Material for this exercise

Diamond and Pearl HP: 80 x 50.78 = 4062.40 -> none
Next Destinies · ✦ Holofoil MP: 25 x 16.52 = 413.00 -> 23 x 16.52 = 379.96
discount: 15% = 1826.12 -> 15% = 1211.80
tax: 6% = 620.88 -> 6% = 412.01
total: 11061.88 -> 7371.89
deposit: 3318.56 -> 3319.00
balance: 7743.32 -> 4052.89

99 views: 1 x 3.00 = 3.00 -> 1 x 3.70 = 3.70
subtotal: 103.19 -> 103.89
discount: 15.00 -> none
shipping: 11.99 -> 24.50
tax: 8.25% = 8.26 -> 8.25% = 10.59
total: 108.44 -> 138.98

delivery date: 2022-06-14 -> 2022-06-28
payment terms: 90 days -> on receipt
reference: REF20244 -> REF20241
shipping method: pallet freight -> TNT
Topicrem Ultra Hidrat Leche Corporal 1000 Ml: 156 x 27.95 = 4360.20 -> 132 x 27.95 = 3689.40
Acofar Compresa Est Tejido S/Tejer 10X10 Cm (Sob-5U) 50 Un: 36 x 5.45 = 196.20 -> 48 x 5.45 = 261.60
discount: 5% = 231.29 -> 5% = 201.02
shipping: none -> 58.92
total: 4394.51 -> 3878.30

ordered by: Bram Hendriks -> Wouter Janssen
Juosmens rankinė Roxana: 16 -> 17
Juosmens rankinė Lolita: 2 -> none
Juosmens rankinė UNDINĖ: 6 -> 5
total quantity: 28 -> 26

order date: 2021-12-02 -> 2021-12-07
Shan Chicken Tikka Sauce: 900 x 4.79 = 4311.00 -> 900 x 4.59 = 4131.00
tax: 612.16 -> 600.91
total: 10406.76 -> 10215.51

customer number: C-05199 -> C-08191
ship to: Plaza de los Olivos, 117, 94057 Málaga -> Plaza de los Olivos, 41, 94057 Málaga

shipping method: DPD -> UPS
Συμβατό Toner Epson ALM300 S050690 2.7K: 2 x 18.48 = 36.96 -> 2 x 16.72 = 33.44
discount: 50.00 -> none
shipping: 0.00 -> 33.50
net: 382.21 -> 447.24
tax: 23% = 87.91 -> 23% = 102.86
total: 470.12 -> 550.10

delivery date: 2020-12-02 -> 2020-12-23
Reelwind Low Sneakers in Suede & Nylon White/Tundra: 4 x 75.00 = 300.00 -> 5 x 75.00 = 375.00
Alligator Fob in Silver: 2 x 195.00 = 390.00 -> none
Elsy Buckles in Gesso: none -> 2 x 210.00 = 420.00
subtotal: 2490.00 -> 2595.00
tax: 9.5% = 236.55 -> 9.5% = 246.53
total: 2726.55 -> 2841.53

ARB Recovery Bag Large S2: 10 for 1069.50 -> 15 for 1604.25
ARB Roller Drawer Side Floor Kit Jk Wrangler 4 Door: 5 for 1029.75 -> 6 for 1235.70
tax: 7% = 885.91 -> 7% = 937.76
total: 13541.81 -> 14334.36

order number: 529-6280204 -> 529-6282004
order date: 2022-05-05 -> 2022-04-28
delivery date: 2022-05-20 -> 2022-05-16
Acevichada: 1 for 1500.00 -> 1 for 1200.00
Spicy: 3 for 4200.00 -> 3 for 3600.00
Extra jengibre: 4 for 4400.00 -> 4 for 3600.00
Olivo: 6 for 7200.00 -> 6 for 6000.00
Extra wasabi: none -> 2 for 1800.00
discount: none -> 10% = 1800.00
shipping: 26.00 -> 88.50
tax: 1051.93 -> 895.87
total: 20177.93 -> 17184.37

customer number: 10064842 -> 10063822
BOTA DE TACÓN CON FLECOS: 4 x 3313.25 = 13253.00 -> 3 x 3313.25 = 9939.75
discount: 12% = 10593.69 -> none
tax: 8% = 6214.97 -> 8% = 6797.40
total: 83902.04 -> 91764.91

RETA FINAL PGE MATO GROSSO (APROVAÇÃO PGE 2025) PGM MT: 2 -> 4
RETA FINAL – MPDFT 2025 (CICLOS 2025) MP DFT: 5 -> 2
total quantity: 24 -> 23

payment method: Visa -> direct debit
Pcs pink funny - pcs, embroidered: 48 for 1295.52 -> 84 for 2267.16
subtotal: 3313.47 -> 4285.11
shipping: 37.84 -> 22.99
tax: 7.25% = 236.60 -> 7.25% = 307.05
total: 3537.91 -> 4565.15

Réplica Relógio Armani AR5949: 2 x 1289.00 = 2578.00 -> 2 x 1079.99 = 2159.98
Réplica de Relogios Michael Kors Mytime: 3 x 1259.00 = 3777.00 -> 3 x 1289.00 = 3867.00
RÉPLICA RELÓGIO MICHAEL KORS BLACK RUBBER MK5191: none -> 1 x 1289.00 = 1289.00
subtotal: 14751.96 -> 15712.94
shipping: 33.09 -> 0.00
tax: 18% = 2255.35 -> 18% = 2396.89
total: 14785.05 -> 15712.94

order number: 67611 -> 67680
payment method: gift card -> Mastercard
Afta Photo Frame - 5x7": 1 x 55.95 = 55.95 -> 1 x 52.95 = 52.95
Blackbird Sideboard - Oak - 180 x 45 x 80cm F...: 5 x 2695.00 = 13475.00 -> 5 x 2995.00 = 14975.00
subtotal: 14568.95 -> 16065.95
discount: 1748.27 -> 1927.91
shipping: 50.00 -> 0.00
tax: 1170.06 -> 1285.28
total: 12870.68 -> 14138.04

Exercise requirements
Could you retype exactly the lines above, starting at the line that contains "RETA FINAL PGE" and ending at the line that contains "tax: 1170.06 -> 1285.28", and nothing more?

Answer section
RETA FINAL PGE MATO GROSSO (APROVAÇÃO PGE 2025) PGM MT: 2 -> 4
RETA FINAL – MPDFT 2025 (CICLOS 2025) MP DFT: 5 -> 2
total quantity: 24 -> 23

payment method: Visa -> direct debit
Pcs pink funny - pcs, embroidered: 48 for 1295.52 -> 84 for 2267.16
subtotal: 3313.47 -> 4285.11
shipping: 37.84 -> 22.99
tax: 7.25% = 236.60 -> 7.25% = 307.05
total: 3537.91 -> 4565.15

Réplica Relógio Armani AR5949: 2 x 1289.00 = 2578.00 -> 2 x 1079.99 = 2159.98
Réplica de Relogios Michael Kors Mytime: 3 x 1259.00 = 3777.00 -> 3 x 1289.00 = 3867.00
RÉPLICA RELÓGIO MICHAEL KORS BLACK RUBBER MK5191: none -> 1 x 1289.00 = 1289.00
subtotal: 14751.96 -> 15712.94
shipping: 33.09 -> 0.00
tax: 18% = 2255.35 -> 18% = 2396.89
total: 14785.05 -> 15712.94

order number: 67611 -> 67680
payment method: gift card -> Mastercard
Afta Photo Frame - 5x7": 1 x 55.95 = 55.95 -> 1 x 52.95 = 52.95
Blackbird Sideboard - Oak - 180 x 45 x 80cm F...: 5 x 2695.00 = 13475.00 -> 5 x 2995.00 = 14975.00
subtotal: 14568.95 -> 16065.95
discount: 1748.27 -> 1927.91
shipping: 50.00 -> 0.00
tax: 1170.06 -> 1285.28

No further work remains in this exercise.